The so-what: treat this as a claim under review, not a settled result. The next real milestone is not another announcement -- it is a machine-checked proof, or a named mathematician putting their reputation behind it. Until one of those lands, the correct reading is that OpenAI has demonstrated an impressive, heavily-steered search process that produced a document no human has yet confirmed is correct.
Originally published on Ground Truth, where every claim is checked against the primary source.
Top comments (1)
Your framing that the open question is the missing machine-checked version is the right one, and it's worth being exact about why the 64-instance setup doesn't already answer it. Those 64 instances proposing and discarding attacks are all the same model. They share weights and a training distribution, so they share blind spots. A systematic error in some class of graph reasoning shows up in all 64 at once, and their mutual checking converges on it. So agreement across the 64 mostly measures how consistent the model is with itself. It counts one prior 64 times and reports the tally as confidence.

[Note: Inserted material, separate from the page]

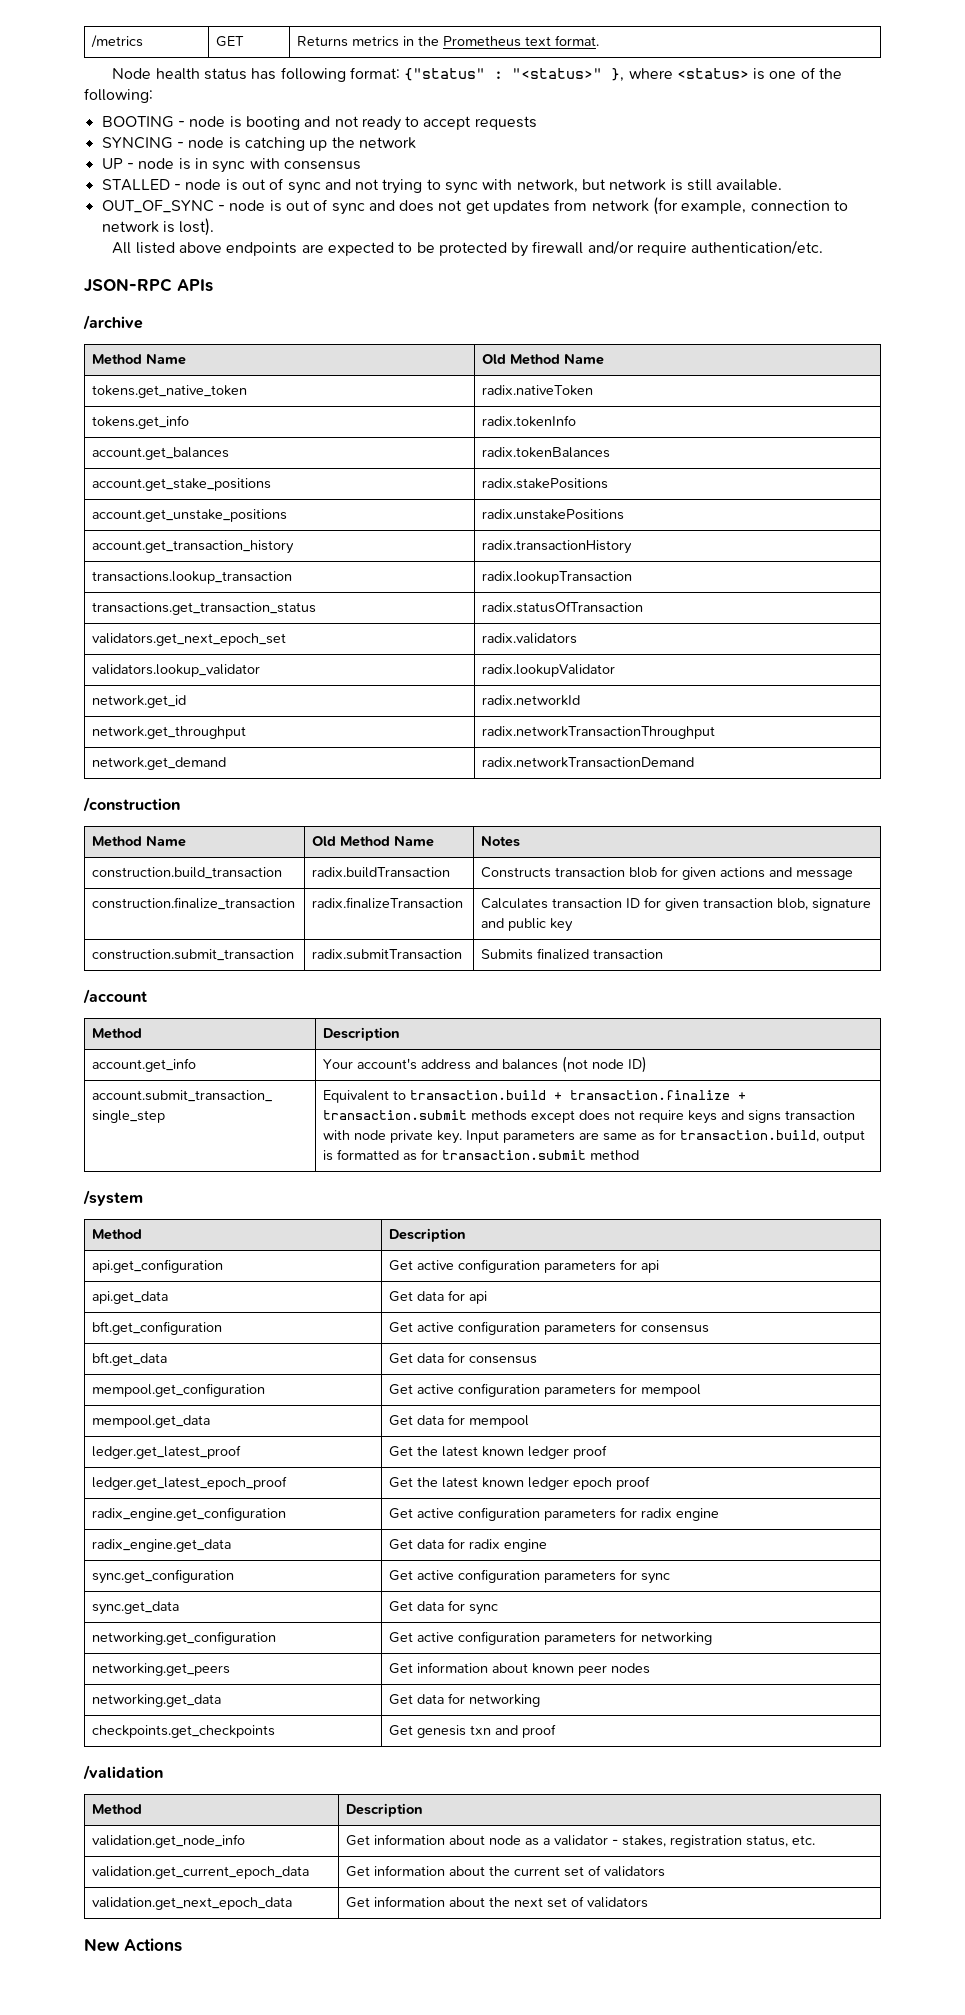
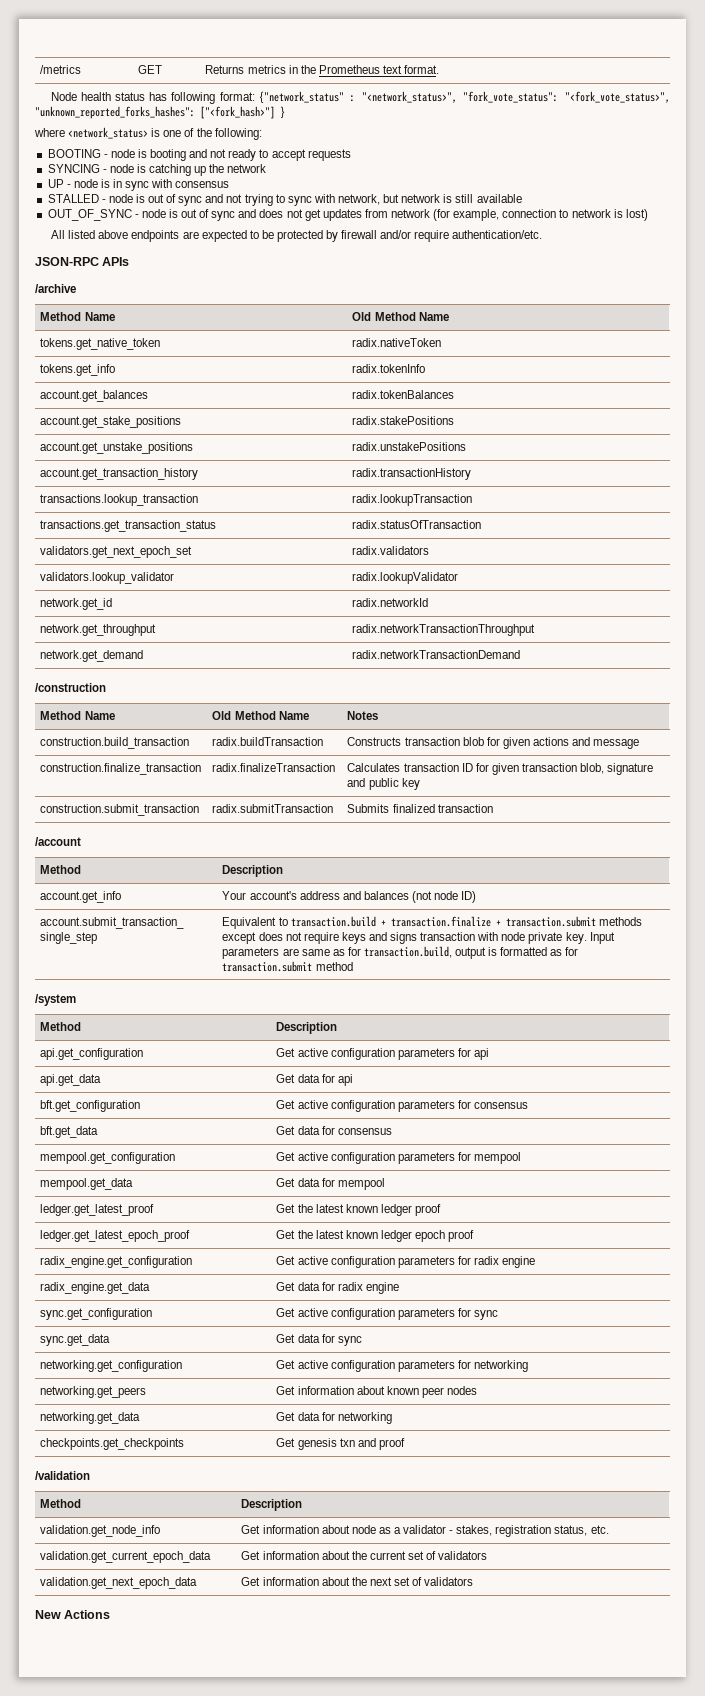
[404,68,749,82] {"status" : "<status>" }, where <status> -> [258,91,671,104] [35,106,285,119] [34,127,149,139] {"network_status" : "<network_status>", "fork_vote_status": "<fork_vote_status>", "unknown_reported_forks_hashes": ["<fork_hash>"] } // where <network_status>
[716,179,783,191] available. -> [476,194,522,203] available
[179,218,215,236] lost). -> [625,209,648,221] lost)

That's the real reason a Lean or Coq proof is the thing people are asking for. A formal checker shares none of the generator's assumptions, so its failure surface doesn't overlap with the model's. It can reject something the whole ensemble was certain of.
The prompt detail points the same way. A model you have to explicitly forbid from calling steps "routine" or bailing early is a model whose cheap self-checks are worth very little. You tuned it for persistence, and persistence is exactly the pressure that suppresses the "I'm not sure here" flag. That hesitation is the signal an outside verifier most wants to see.